Cold rain began to fall as he hurried toward the warmth of the castle. This woman from the loch must not die. She had placed her life in his hands. The weight of that responsibility was familiar. His people relied on his wisdom and strength, from the approval of marriage to the fate of anyone who broke their laws. He called an order to the gatekeeper, who ran to obey. The massive door creaked open and torches on the inner walls cast gray shadows as he headed toward the side entrance.
His voice broke through the silence once more and thundered with authority. "Una. I am in need of your help."
He knew his longtime friend would be awake as she slept little these days.

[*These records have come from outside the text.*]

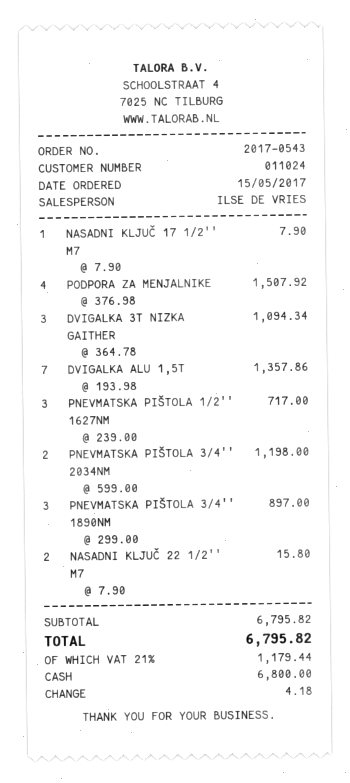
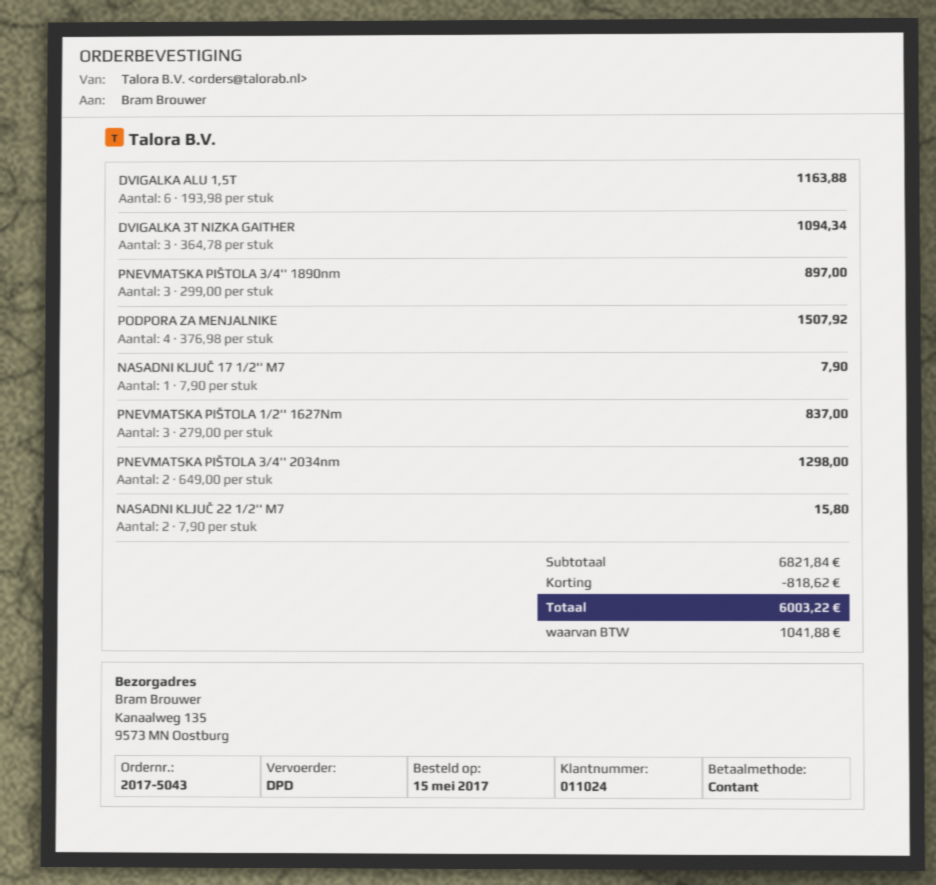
order number: 2017-0543 -> 2017-5043
DVIGALKA ALU 1,5T: 7 x 193.98 = 1357.86 -> 6 x 193.98 = 1163.88
PNEVMATSKA PIŠTOLA 1/2'' 1627NM: 3 x 239.00 = 717.00 -> 3 x 279.00 = 837.00
PNEVMATSKA PIŠTOLA 3/4'' 2034NM: 2 x 599.00 = 1198.00 -> 2 x 649.00 = 1298.00
subtotal: 6795.82 -> 6821.84
discount: none -> 818.62
tax: 1179.44 -> 1041.88
total: 6795.82 -> 6003.22

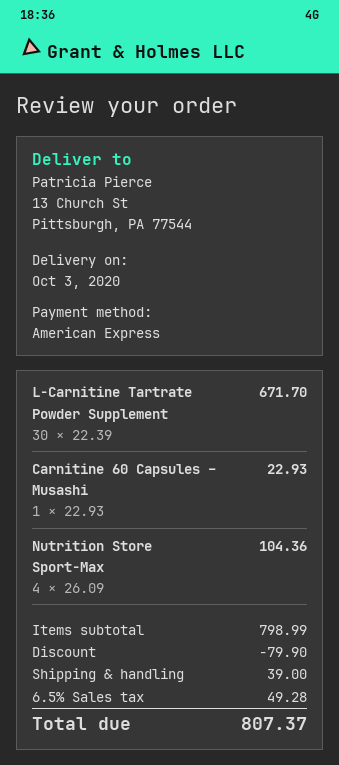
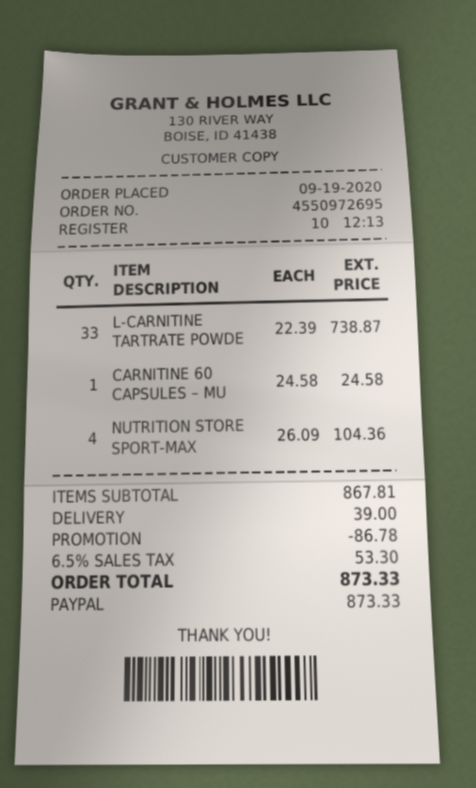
payment method: American Express -> PayPal
L-Carnitine Tartrate Powder Supplement: 30 x 22.39 = 671.70 -> 33 x 22.39 = 738.87
Carnitine 60 Capsules – Musashi: 1 x 22.93 = 22.93 -> 1 x 24.58 = 24.58
subtotal: 798.99 -> 867.81
discount: 79.90 -> 86.78
tax: 6.5% = 49.28 -> 6.5% = 53.30
total: 807.37 -> 873.33

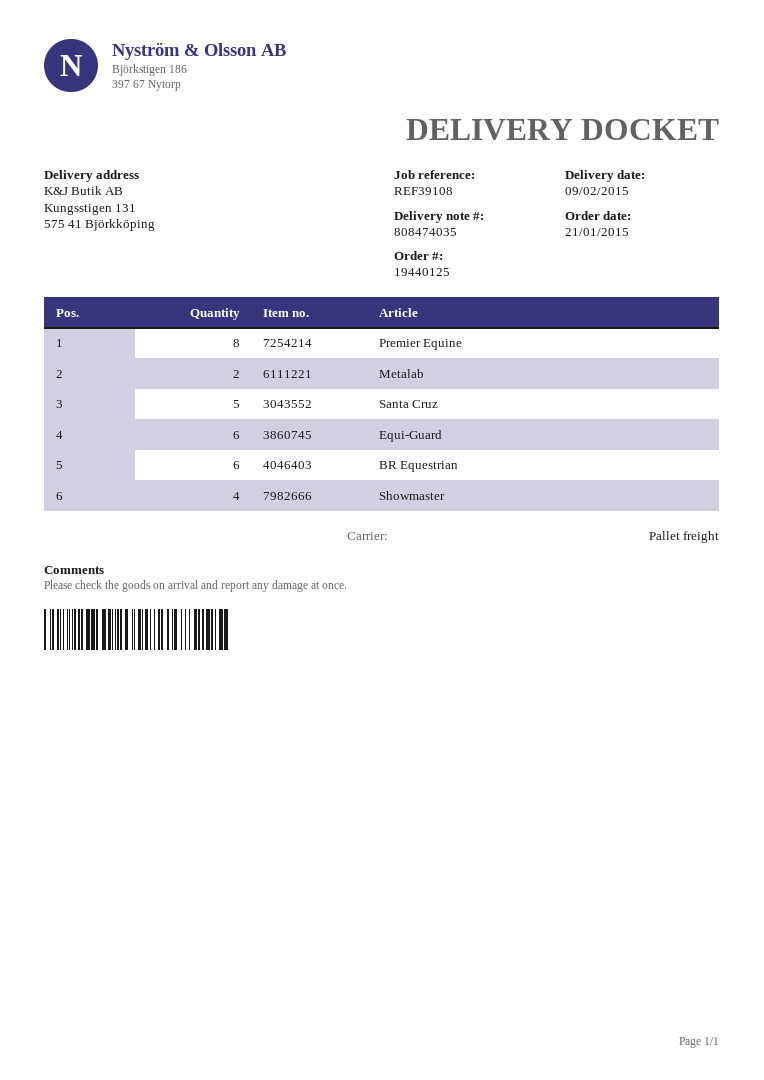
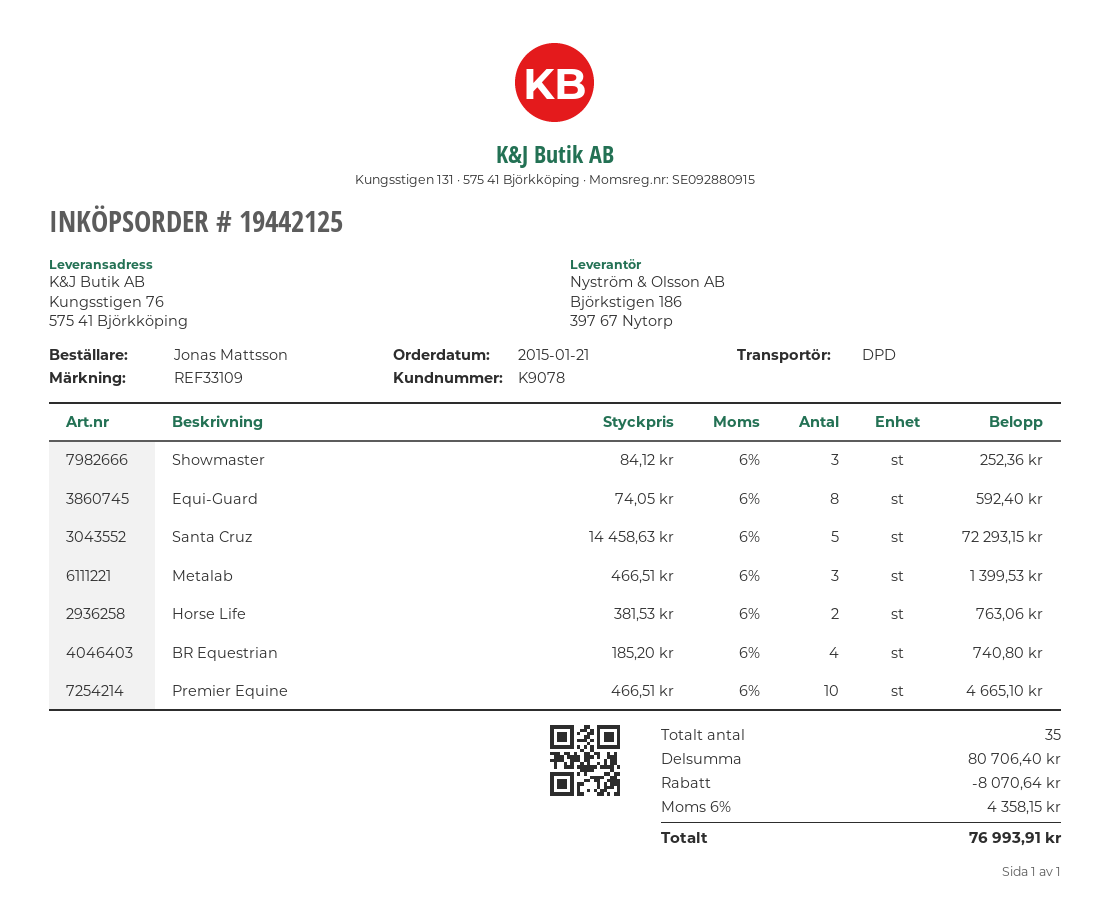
order number: 19440125 -> 19442125
reference: REF39108 -> REF33109
shipping method: pallet freight -> DPD
ship to: Kungsstigen 131, 575 41 Björkköping -> Kungsstigen 76, 575 41 Björkköping
Premier Equine: 8 -> 10
Metalab: 2 -> 3
Equi-Guard: 6 -> 8
BR Equestrian: 6 -> 4
Showmaster: 4 -> 3
Horse Life: none -> 2

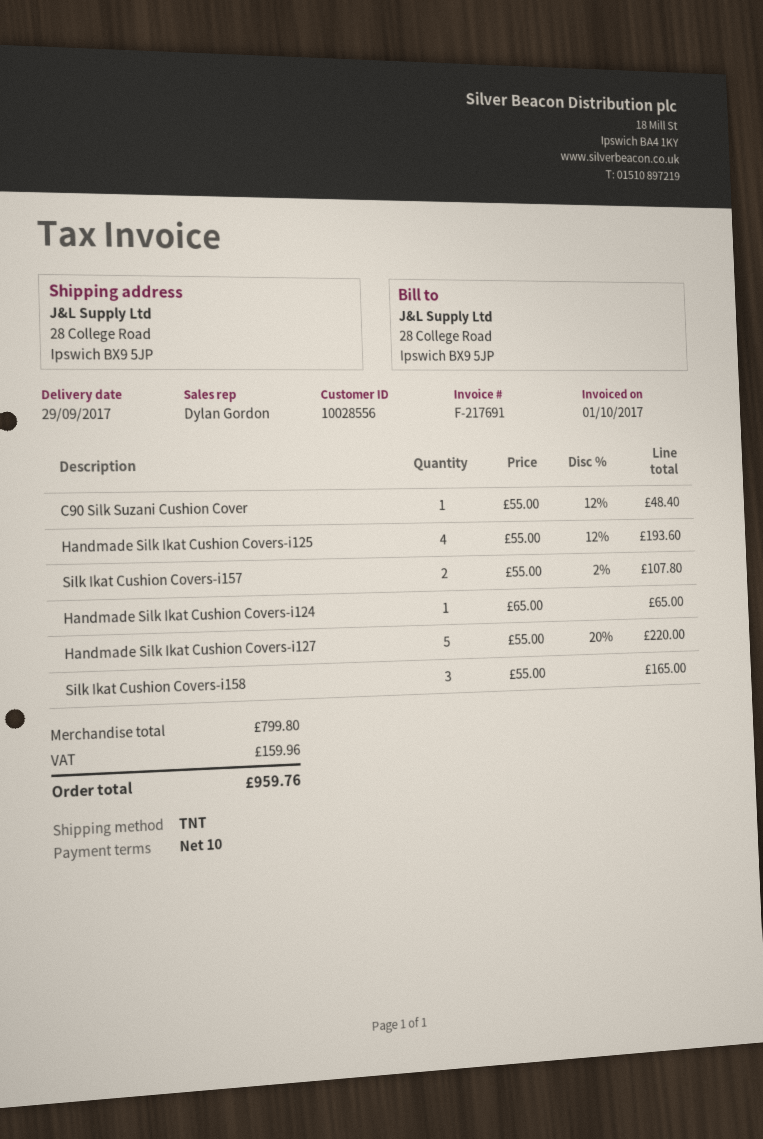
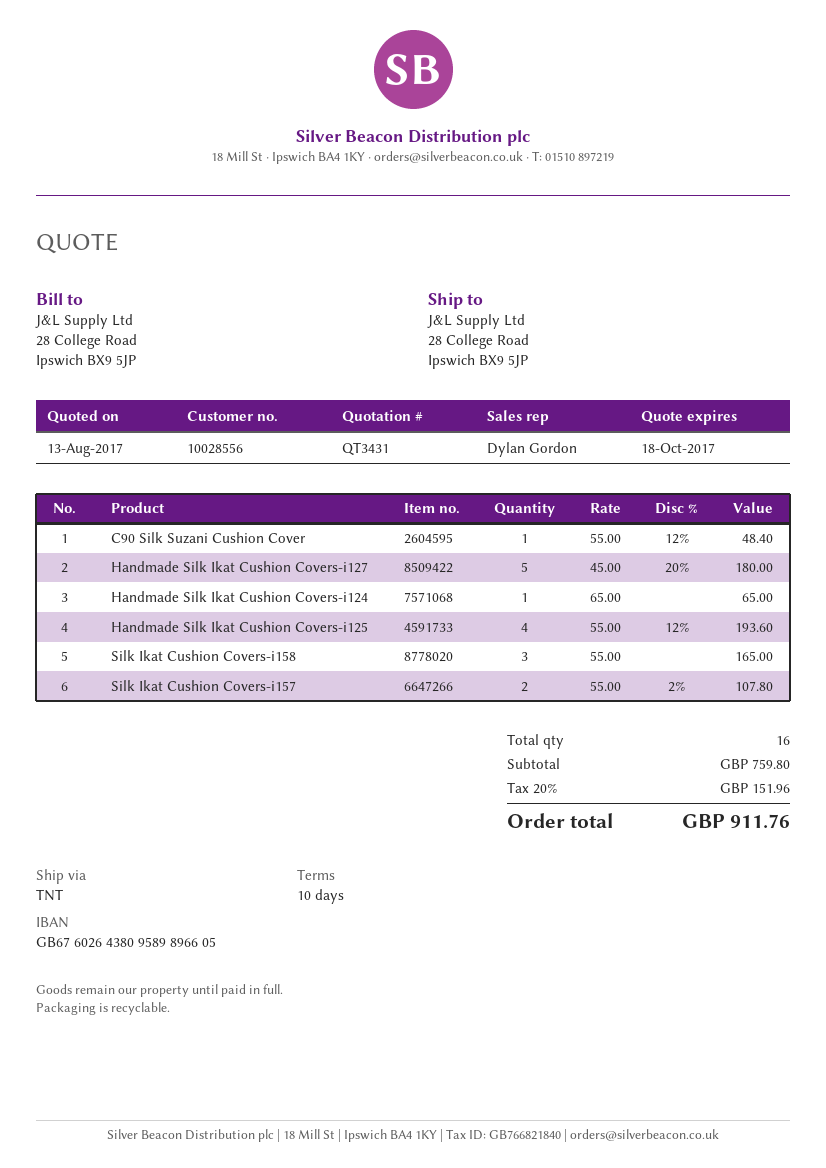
Handmade Silk Ikat Cushion Covers-i127: 5 x 55.00 - 20% = 220.00 -> 5 x 45.00 - 20% = 180.00
subtotal: 799.80 -> 759.80
tax: 159.96 -> 151.96
total: 959.76 -> 911.76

As he adjusted the woman in his arms, he could feel the shallow breathing against his chest.
"Rest easy, lass, you are safe." She nestled closer and a wave of protectiveness washed over him. The strength of his reaction surprised him. Lachlan kicked open the door to the cookroom.
Una was busy wiping down a long trestle table. Wisps of gray hair framed her face as she bent over her task.
She turned slowly toward him. He heard her sharp intake of breath as she put the cloth down and wiped her hands on her apron. Una shuffled over to him and touched the woman's face.
"She lives, but death chases her soul. 'Tis a long time since you have brought a lost one to my door. Where was she found?"
Una paused. "The black water claims many who enter its depths. We must make haste."
Lachlan drew the woman against his chest and nodded in the direction of the stairs. "A fire still burns in my chamber."
Una raised an eyebrow. "This is not an injured bird or stay wolfhound you care for, but a grown woman."
"Aye. Advise Marcail her skill as a healer be needed."
He passed Una, climbing the stairs two at a time. She would not question his decision. He had always brought home stray animals and children found abandoned either through neglect of the cruelty of war. Una was ever the one he first looked to for help.
He could hear Una wheeze as she struggled to keep up with him. She was growing older. He could make her days easier until the angel of death claimed her, but he would remain, as he always had. He looked at the lass he carried in his arms. She was as still as the marble statues that lay scattered about the temples of Greece. He drew her to him, hoping to share his warmth.
At the top of the stairs Lachlan pulled open the door to his chamber. He entered and placed her on his bed.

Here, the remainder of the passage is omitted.